4.8. Statistical Analysis, Experimental Design, and Replications

The efficacy of the pure compounds was examined in the laboratory and the field, respectively, using completely randomized design (CRD) and randomized complete block design (RCBD). All statistical analyses were performed using Microsoft Office Excel 2015 and IBM SPSS Statistics 25. Tukey’s HSD (honest significance difference) test was used to compare the treatment means. The tables and figures utilized the mean value ± standard error and there were five replications per treatment.

5. Conclusions

In this study, we demonstrated for the first time that marine natural products, bonactin and feigrisolide C, from Streptomyces species, suppressed the mycelial growth and asexual development of an isolate of MoT fungus and inhibited the progression of wheat blast disease caused by that isolate in vivo. Large-scale in vitro and field testing of these compounds with multiple isolates is necessary to determine whether they are potential candidates or lead compounds for developing an effective fungicide against wheat blast disease. More investigation is also needed to determine their level of toxicity towards humans and the environment, as well as their specific method of action and the structure–activity association between these bioactive natural compounds and the wheat blast fungus M. oryzae Triticum.

Author Contributions

Conceptualization and methodology, T.I.; methodology, S.M.F.R., A.A.M.R. and M.C.; formal analysis, M.C., S.M.F.R., S.K.P., A.A.M.R. and N.U.M.; software, M.C., S.M.F.R., S.K.P. and N.U.M.; validation, T.I.; writing—original draft preparation, M.C., S.M.F.R. and S.K.P.; writing—review and editing, T.I., D.R.G., M.R. and L.J.; supervision, T.I. and D.R.G.; project administration, T.I.; funding acquisition, T.I., M.R. and L.J. All authors have read and agreed to the published version of the manuscript.

Funding

The Krishi Gobeshona Foundation (KGF) of Bangladesh provided funding for this study to Tofazzal Islam of the Institute of Biotechnology and Genetic Engineering (IBGE) at BSMRAU, Bangladesh, under project Nos. KGF TF50-C/17 and TF 92-FNS/21.

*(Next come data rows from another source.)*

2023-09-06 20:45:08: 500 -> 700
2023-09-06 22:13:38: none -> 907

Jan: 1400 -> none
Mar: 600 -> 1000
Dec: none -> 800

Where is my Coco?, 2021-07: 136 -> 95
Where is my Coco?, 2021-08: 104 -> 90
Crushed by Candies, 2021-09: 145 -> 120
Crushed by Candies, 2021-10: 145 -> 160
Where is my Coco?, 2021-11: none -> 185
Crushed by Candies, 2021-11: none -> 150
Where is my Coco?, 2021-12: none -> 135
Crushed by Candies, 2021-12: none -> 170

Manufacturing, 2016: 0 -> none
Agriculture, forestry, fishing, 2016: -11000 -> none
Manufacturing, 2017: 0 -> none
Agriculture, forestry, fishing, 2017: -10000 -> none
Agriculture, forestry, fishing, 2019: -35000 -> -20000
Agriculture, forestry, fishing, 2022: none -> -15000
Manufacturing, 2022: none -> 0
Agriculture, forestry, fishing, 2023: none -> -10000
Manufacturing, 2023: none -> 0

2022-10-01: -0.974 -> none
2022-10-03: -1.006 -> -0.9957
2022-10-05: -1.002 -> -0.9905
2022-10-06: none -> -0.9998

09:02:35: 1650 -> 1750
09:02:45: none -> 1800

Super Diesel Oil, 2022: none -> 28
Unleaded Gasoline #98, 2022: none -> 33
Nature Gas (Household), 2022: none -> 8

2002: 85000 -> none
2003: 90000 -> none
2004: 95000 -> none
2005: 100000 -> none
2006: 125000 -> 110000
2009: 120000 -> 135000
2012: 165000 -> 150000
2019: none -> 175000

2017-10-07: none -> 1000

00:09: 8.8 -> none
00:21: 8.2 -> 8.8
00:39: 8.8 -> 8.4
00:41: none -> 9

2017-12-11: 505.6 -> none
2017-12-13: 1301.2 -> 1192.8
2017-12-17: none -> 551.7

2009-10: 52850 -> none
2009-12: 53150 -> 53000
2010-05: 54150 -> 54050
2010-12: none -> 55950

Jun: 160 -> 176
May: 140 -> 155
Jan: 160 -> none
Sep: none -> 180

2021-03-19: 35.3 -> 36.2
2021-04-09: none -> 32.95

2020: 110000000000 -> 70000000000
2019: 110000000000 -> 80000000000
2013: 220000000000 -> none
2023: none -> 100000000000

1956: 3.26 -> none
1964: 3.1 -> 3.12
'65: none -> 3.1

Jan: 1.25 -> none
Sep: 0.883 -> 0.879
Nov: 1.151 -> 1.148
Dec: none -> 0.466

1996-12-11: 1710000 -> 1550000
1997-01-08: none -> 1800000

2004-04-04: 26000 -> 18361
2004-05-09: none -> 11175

Institutional Review Board Statement

This research content included no human participants and/or animals.

Informed Consent Statement

This manuscript has not been published or presented elsewhere in part or entirety and is not under consideration by another journal. We have read and understood your journal policies and we believe that neither the manuscript nor the study violates any of these. All the authors have been personally and actively involved in substantive work leading to the manuscript and will hold themselves jointly and individually responsible for its content. All co-authors agreed to this submission.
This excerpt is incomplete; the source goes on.